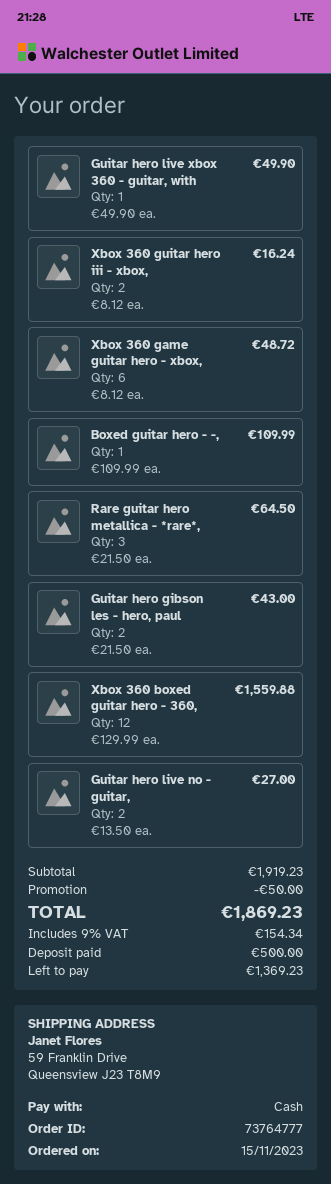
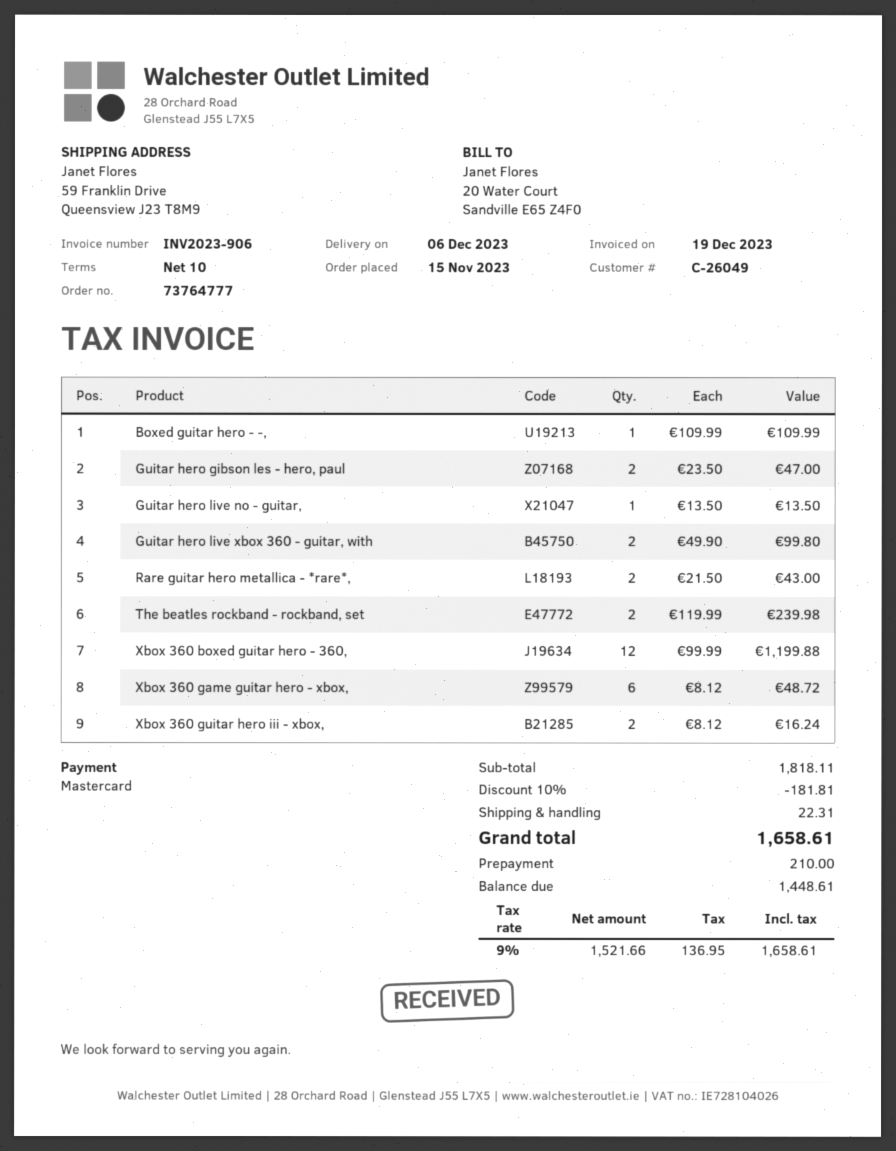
payment method: cash -> Mastercard
Guitar hero live xbox 360 - guitar, with: 1 x 49.90 = 49.90 -> 2 x 49.90 = 99.80
Rare guitar hero metallica - *rare*,: 3 x 21.50 = 64.50 -> 2 x 21.50 = 43.00
Guitar hero gibson les - hero, paul: 2 x 21.50 = 43.00 -> 2 x 23.50 = 47.00
Xbox 360 boxed guitar hero - 360,: 12 x 129.99 = 1559.88 -> 12 x 99.99 = 1199.88
Guitar hero live no - guitar,: 2 x 13.50 = 27.00 -> 1 x 13.50 = 13.50
The beatles rockband - rockband, set: none -> 2 x 119.99 = 239.98
subtotal: 1919.23 -> 1818.11
discount: 50.00 -> 181.81
shipping: none -> 22.31
tax: 9% = 154.34 -> 9% = 136.95
total: 1869.23 -> 1658.61
deposit: 500.00 -> 210.00
balance: 1369.23 -> 1448.61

● Problem requirements
Return a copy of each line in the entries that contains "none".

● Result of this task
The beatles rockband - rockband, set: none -> 2 x 119.99 = 239.98
shipping: none -> 22.31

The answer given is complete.